Start of Data shown

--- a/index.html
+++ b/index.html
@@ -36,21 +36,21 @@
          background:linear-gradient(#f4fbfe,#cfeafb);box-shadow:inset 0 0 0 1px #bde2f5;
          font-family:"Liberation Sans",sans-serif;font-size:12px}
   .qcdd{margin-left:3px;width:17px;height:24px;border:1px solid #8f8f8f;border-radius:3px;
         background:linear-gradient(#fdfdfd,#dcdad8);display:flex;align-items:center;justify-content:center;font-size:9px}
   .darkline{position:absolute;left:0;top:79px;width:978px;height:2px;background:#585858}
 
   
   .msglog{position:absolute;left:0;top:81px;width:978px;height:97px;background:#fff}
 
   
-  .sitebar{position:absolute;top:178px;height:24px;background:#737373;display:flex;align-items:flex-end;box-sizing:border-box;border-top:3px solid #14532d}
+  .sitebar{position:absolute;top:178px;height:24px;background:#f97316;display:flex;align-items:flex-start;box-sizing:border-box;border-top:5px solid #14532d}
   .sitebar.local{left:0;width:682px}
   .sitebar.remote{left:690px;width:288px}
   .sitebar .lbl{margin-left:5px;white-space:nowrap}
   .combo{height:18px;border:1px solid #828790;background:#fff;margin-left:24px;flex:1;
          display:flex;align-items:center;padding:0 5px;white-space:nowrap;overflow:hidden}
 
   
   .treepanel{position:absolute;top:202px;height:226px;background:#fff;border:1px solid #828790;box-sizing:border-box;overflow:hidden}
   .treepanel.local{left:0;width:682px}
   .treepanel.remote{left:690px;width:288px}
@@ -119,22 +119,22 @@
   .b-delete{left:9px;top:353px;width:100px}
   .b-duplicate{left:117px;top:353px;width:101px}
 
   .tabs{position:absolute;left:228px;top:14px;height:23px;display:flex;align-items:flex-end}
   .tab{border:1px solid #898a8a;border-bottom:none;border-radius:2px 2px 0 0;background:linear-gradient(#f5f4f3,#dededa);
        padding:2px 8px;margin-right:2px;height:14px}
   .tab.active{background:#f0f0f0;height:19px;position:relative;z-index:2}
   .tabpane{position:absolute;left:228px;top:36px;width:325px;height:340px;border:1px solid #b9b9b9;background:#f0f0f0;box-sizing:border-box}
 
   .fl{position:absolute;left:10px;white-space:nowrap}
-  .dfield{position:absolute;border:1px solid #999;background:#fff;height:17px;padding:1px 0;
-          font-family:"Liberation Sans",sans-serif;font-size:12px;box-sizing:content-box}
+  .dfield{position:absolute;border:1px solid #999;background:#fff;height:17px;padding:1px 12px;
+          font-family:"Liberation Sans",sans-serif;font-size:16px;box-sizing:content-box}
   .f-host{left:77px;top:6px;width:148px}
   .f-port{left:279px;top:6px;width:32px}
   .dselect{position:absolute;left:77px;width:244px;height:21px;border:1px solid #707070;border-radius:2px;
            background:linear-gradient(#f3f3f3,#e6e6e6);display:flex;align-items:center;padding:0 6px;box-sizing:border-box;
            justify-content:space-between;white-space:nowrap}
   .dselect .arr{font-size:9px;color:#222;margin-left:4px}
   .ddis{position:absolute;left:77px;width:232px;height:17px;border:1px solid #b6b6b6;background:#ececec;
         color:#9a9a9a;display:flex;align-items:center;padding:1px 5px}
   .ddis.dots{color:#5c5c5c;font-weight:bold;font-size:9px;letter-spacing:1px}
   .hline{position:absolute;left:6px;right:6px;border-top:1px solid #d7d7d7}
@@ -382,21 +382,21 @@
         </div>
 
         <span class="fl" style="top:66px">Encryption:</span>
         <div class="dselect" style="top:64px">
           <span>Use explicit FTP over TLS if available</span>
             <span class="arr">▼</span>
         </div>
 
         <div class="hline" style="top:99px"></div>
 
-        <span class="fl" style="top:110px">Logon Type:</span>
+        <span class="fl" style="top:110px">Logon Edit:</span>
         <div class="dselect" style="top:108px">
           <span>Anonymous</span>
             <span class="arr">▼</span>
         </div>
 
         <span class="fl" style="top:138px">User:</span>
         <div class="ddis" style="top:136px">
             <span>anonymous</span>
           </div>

End of Data shown

Every record is to be written out verbatim.

--- a/index.html
+++ b/index.html
@@ -36,21 +36,21 @@
          background:linear-gradient(#f4fbfe,#cfeafb);box-shadow:inset 0 0 0 1px #bde2f5;
          font-family:"Liberation Sans",sans-serif;font-size:12px}
   .qcdd{margin-left:3px;width:17px;height:24px;border:1px solid #8f8f8f;border-radius:3px;
         background:linear-gradient(#fdfdfd,#dcdad8);display:flex;align-items:center;justify-content:center;font-size:9px}
   .darkline{position:absolute;left:0;top:79px;width:978px;height:2px;background:#585858}
 
   
   .msglog{position:absolute;left:0;top:81px;width:978px;height:97px;background:#fff}
 
   
-  .sitebar{position:absolute;top:178px;height:24px;background:#737373;display:flex;align-items:flex-end;box-sizing:border-box;border-top:3px solid #14532d}
+  .sitebar{position:absolute;top:178px;height:24px;background:#f97316;display:flex;align-items:flex-start;box-sizing:border-box;border-top:5px solid #14532d}
   .sitebar.local{left:0;width:682px}
   .sitebar.remote{left:690px;width:288px}
   .sitebar .lbl{margin-left:5px;white-space:nowrap}
   .combo{height:18px;border:1px solid #828790;background:#fff;margin-left:24px;flex:1;
          display:flex;align-items:center;padding:0 5px;white-space:nowrap;overflow:hidden}
 
   
   .treepanel{position:absolute;top:202px;height:226px;background:#fff;border:1px solid #828790;box-sizing:border-box;overflow:hidden}
   .treepanel.local{left:0;width:682px}
   .treepanel.remote{left:690px;width:288px}
@@ -119,22 +119,22 @@
   .b-delete{left:9px;top:353px;width:100px}
   .b-duplicate{left:117px;top:353px;width:101px}
 
   .tabs{position:absolute;left:228px;top:14px;height:23px;display:flex;align-items:flex-end}
   .tab{border:1px solid #898a8a;border-bottom:none;border-radius:2px 2px 0 0;background:linear-gradient(#f5f4f3,#dededa);
        padding:2px 8px;margin-right:2px;height:14px}
   .tab.active{background:#f0f0f0;height:19px;position:relative;z-index:2}
   .tabpane{position:absolute;left:228px;top:36px;width:325px;height:340px;border:1px solid #b9b9b9;background:#f0f0f0;box-sizing:border-box}
 
   .fl{position:absolute;left:10px;white-space:nowrap}
-  .dfield{position:absolute;border:1px solid #999;background:#fff;height:17px;padding:1px 0;
-          font-family:"Liberation Sans",sans-serif;font-size:12px;box-sizing:content-box}
+  .dfield{position:absolute;border:1px solid #999;background:#fff;height:17px;padding:1px 12px;
+          font-family:"Liberation Sans",sans-serif;font-size:16px;box-sizing:content-box}
   .f-host{left:77px;top:6px;width:148px}
   .f-port{left:279px;top:6px;width:32px}
   .dselect{position:absolute;left:77px;width:244px;height:21px;border:1px solid #707070;border-radius:2px;
            background:linear-gradient(#f3f3f3,#e6e6e6);display:flex;align-items:center;padding:0 6px;box-sizing:border-box;
            justify-content:space-between;white-space:nowrap}
   .dselect .arr{font-size:9px;color:#222;margin-left:4px}
   .ddis{position:absolute;left:77px;width:232px;height:17px;border:1px solid #b6b6b6;background:#ececec;
         color:#9a9a9a;display:flex;align-items:center;padding:1px 5px}
   .ddis.dots{color:#5c5c5c;font-weight:bold;font-size:9px;letter-spacing:1px}
   .hline{position:absolute;left:6px;right:6px;border-top:1px solid #d7d7d7}
@@ -382,21 +382,21 @@
         </div>
 
         <span class="fl" style="top:66px">Encryption:</span>
         <div class="dselect" style="top:64px">
           <span>Use explicit FTP over TLS if available</span>
             <span class="arr">▼</span>
         </div>
 
         <div class="hline" style="top:99px"></div>
 
-        <span class="fl" style="top:110px">Logon Type:</span>
+        <span class="fl" style="top:110px">Logon Edit:</span>
         <div class="dselect" style="top:108px">
           <span>Anonymous</span>
             <span class="arr">▼</span>
         </div>
 
         <span class="fl" style="top:138px">User:</span>
         <div class="ddis" style="top:136px">
             <span>anonymous</span>
           </div>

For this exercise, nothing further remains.